### INSTRUCTIONS FOR THE TASK
Copy, from the data below, each line that has the word "steps".

Difference listings:

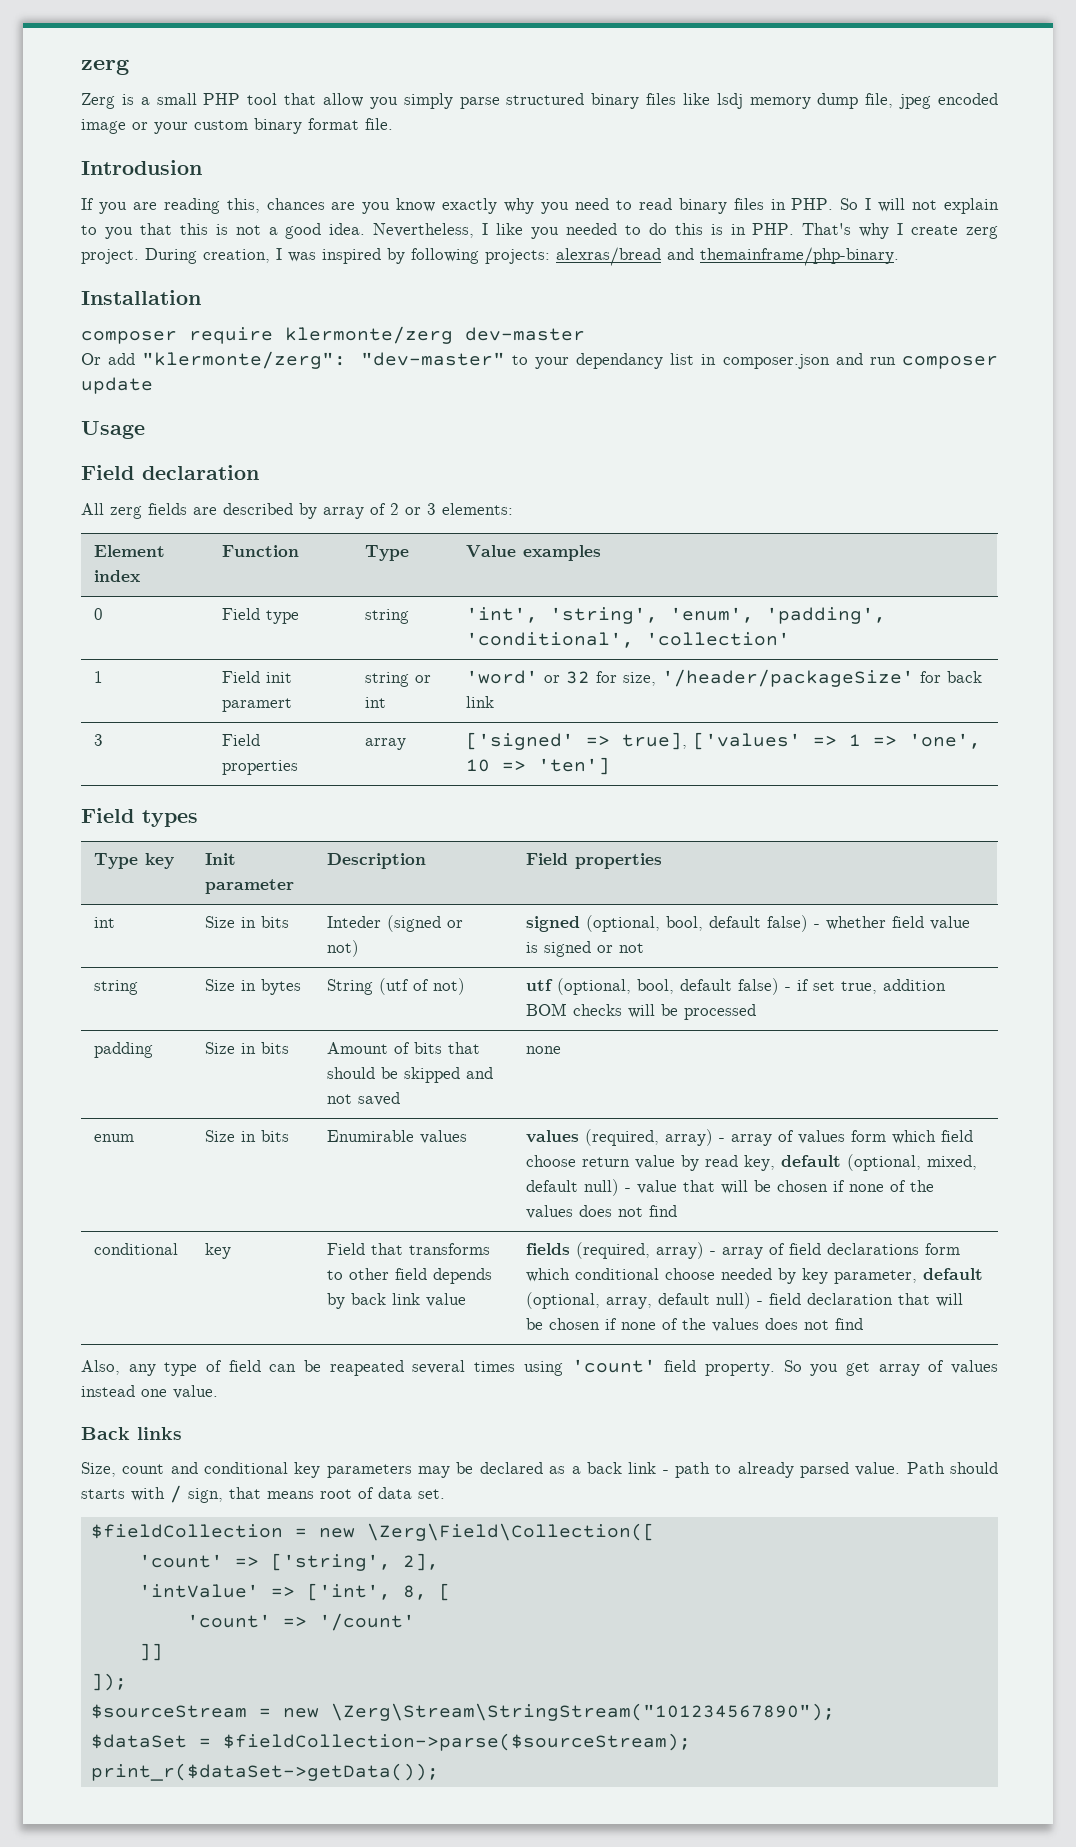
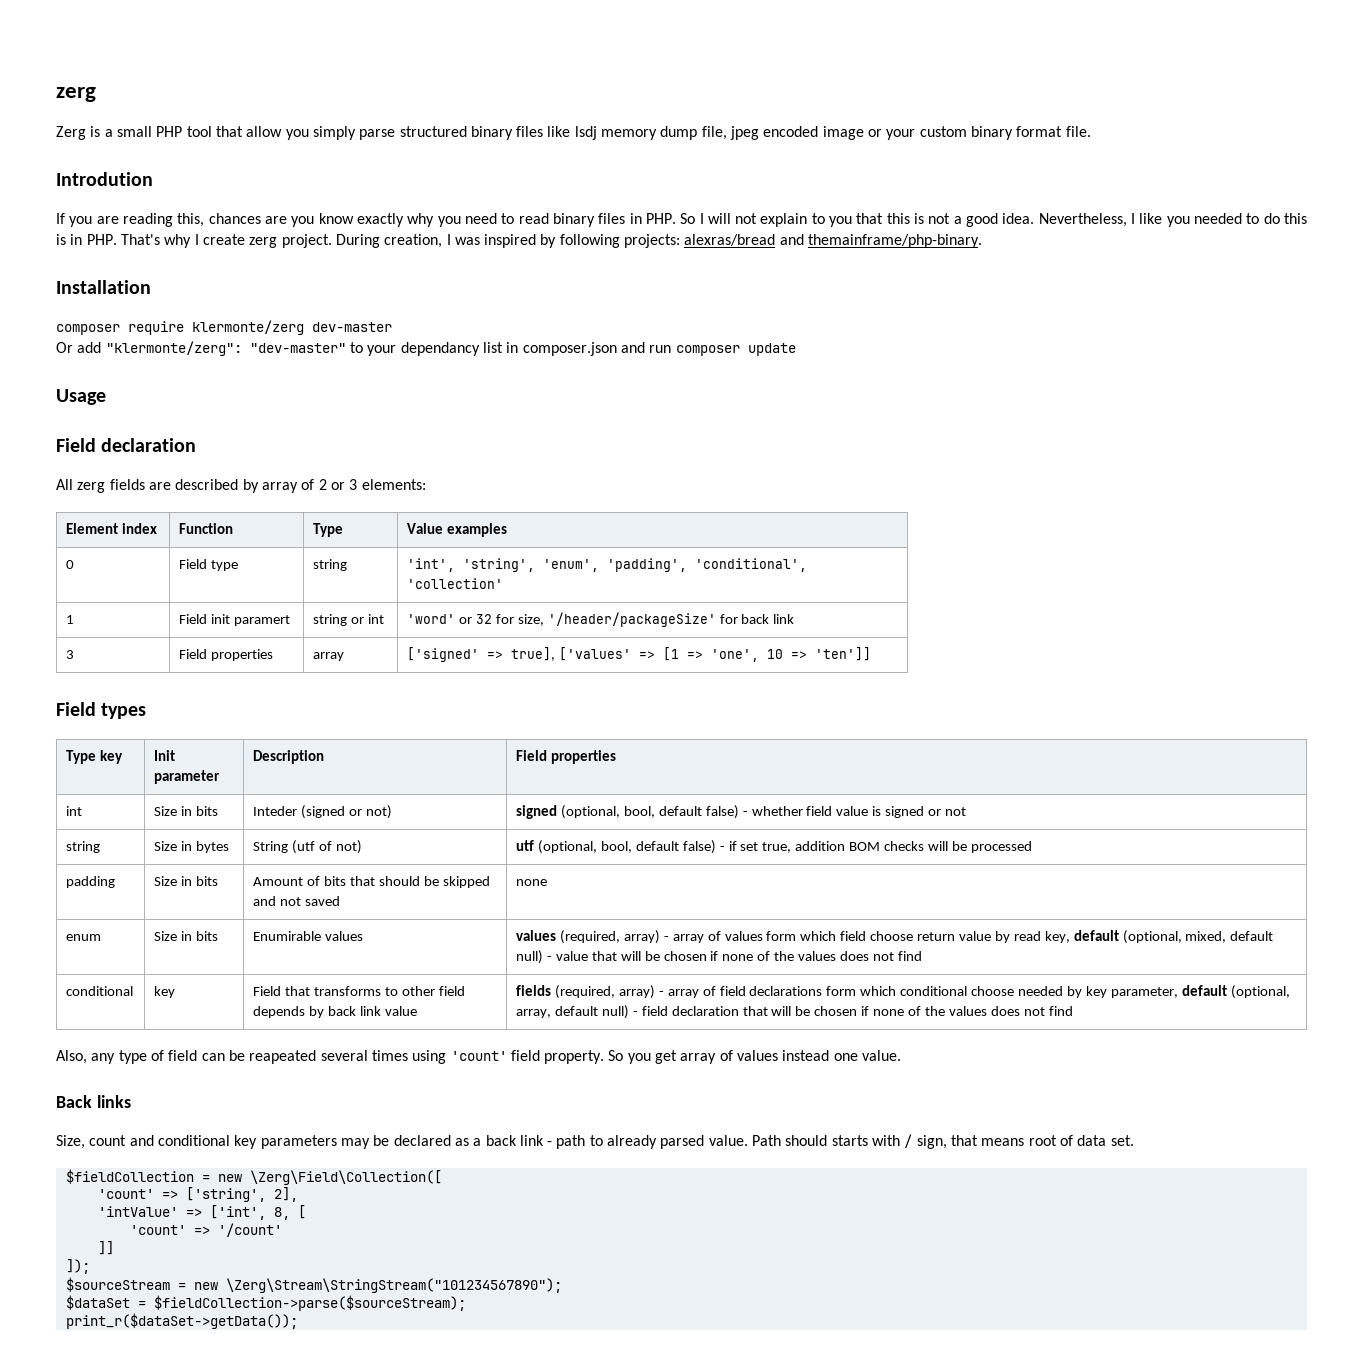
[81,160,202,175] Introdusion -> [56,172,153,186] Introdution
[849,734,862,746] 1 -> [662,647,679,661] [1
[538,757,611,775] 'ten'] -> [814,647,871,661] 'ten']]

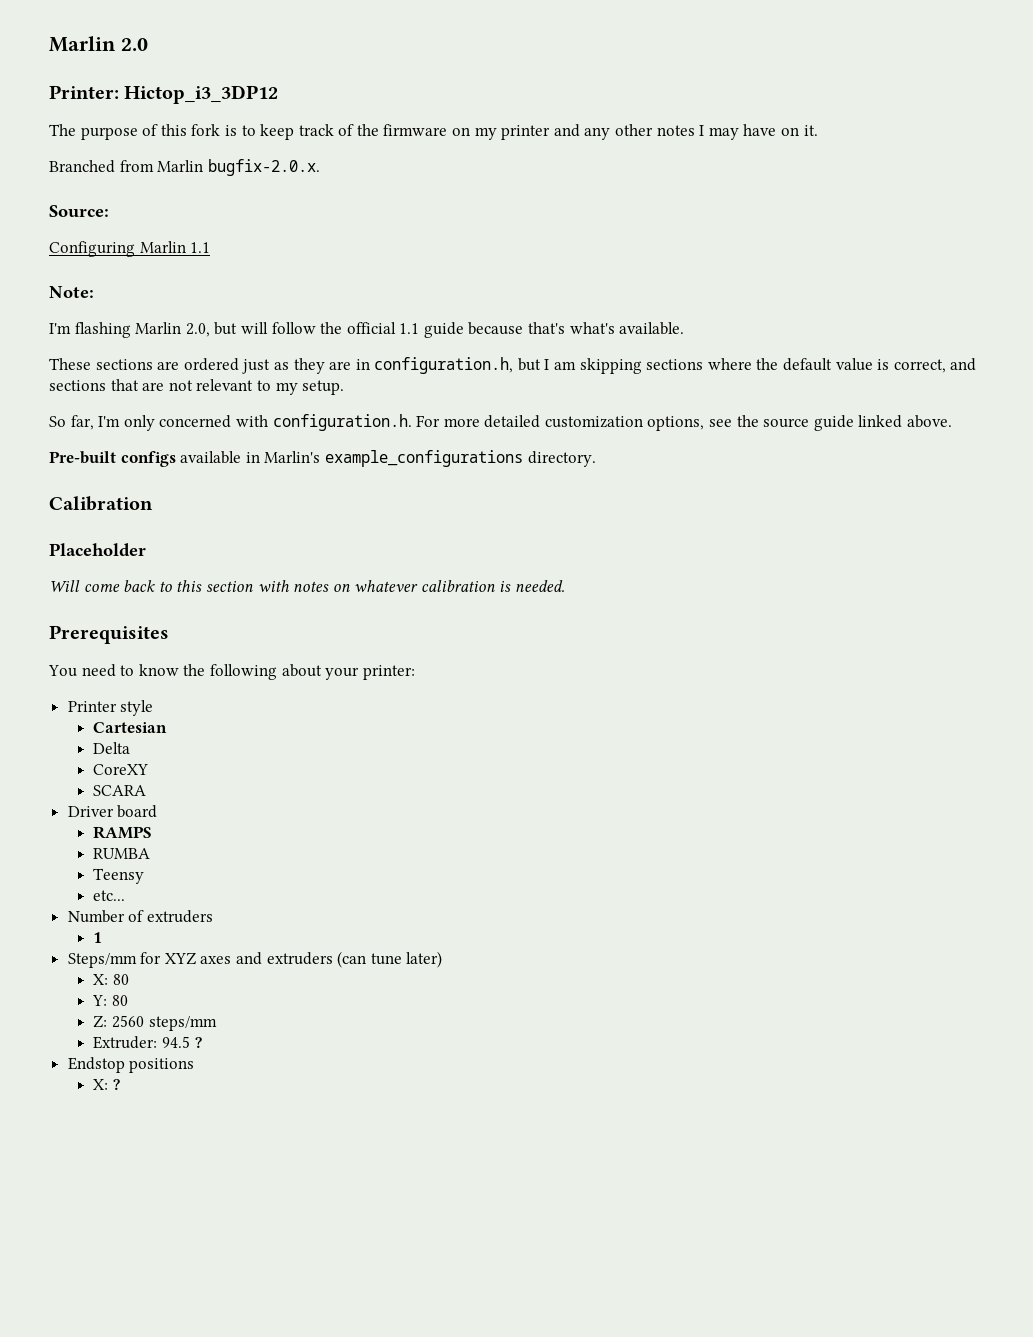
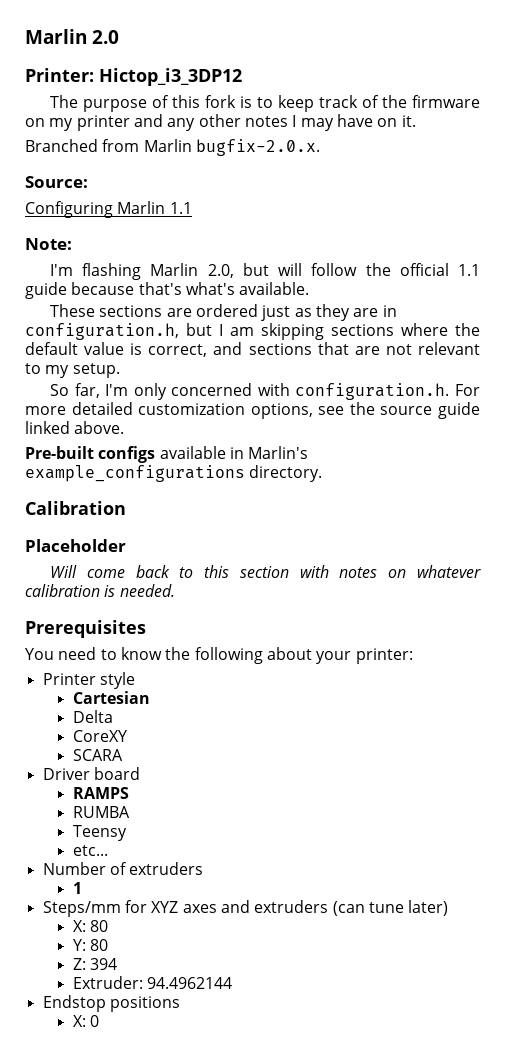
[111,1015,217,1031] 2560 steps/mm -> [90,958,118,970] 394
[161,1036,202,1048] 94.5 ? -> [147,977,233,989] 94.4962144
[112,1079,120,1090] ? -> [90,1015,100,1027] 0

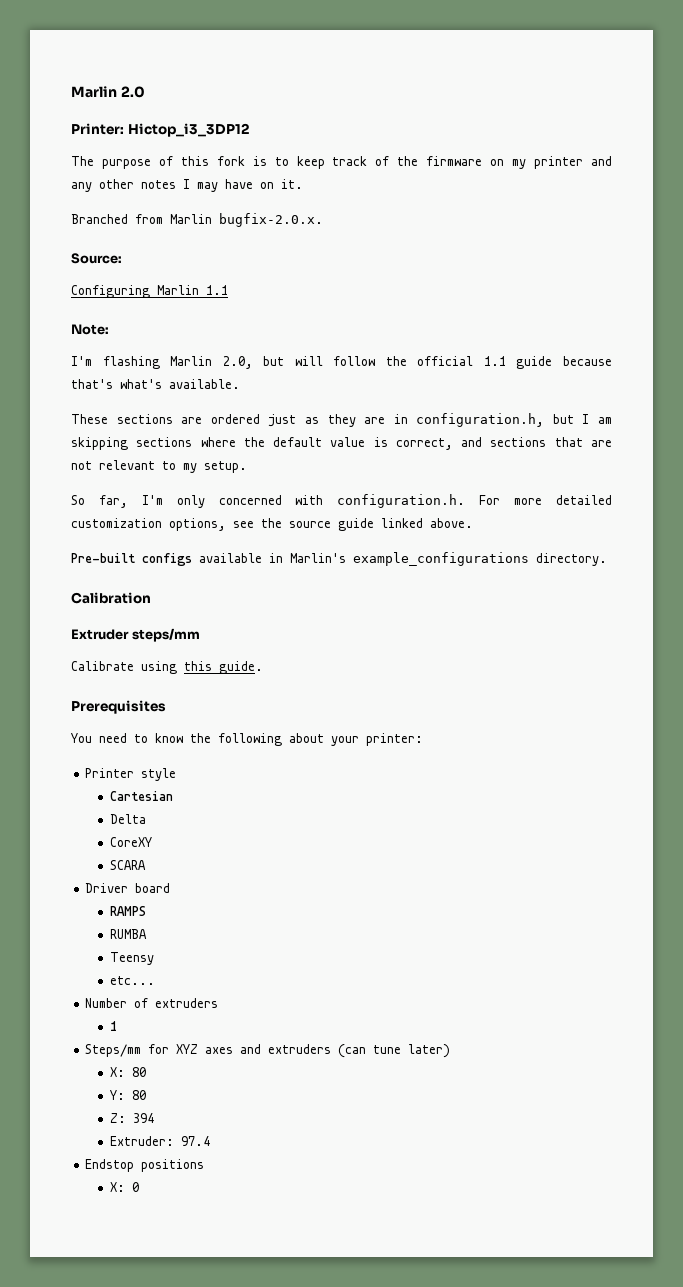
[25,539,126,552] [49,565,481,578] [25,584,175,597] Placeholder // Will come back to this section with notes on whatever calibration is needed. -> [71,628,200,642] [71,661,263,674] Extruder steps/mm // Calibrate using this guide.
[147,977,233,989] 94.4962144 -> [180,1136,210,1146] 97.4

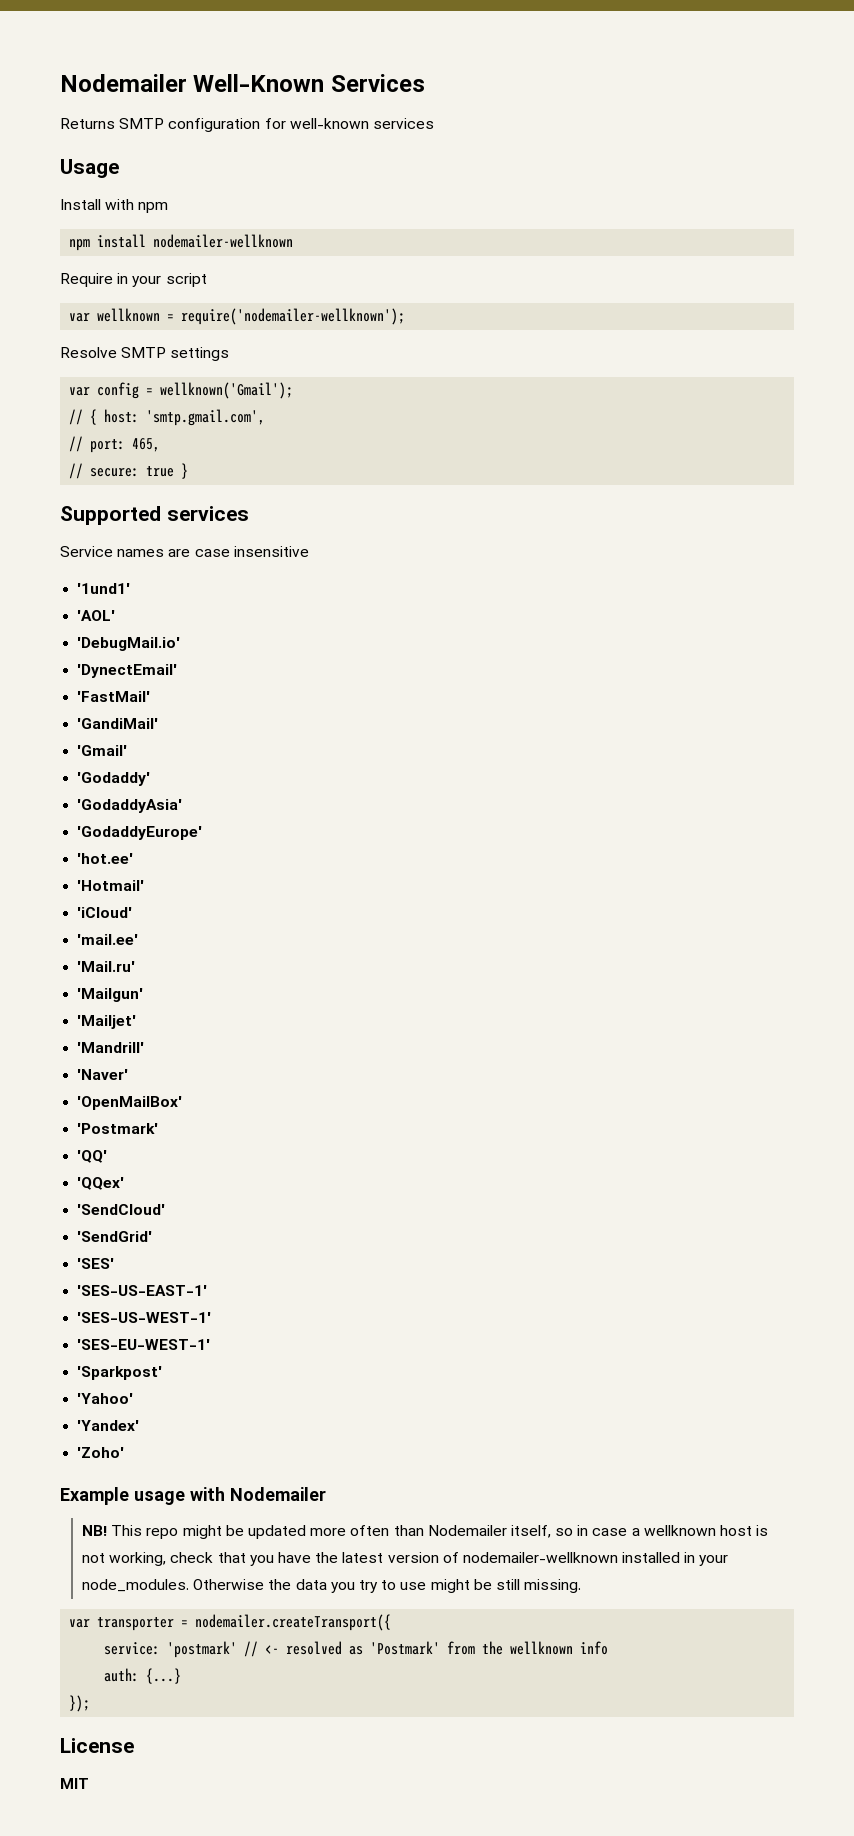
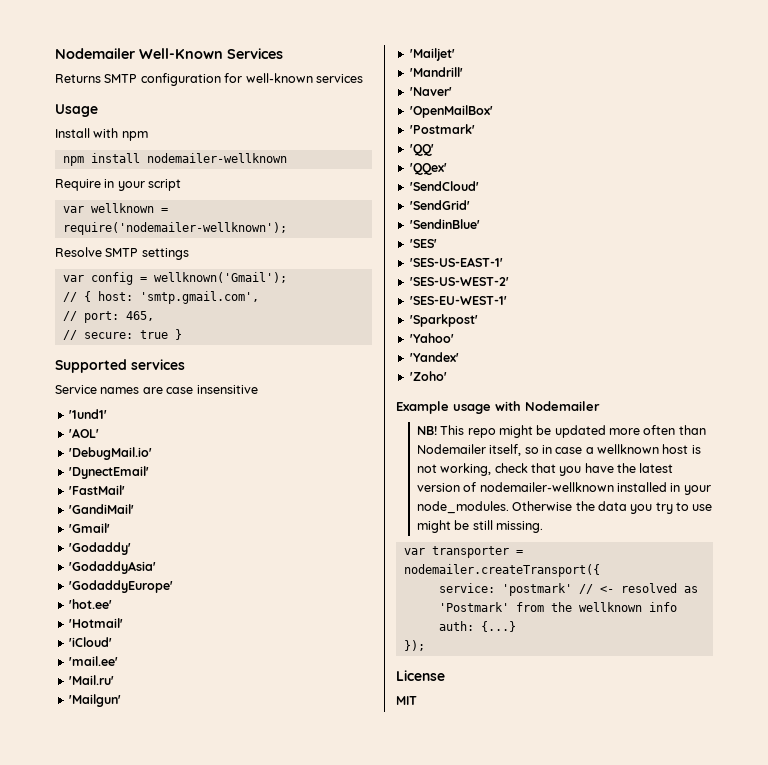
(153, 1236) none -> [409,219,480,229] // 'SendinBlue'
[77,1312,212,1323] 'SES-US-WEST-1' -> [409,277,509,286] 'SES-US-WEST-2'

### RESULT
[111,1015,217,1031] 2560 steps/mm -> [90,958,118,970] 394
[25,539,126,552] [49,565,481,578] [25,584,175,597] Placeholder // Will come back to this section with notes on whatever calibration is needed. -> [71,628,200,642] [71,661,263,674] Extruder steps/mm // Calibrate using this guide.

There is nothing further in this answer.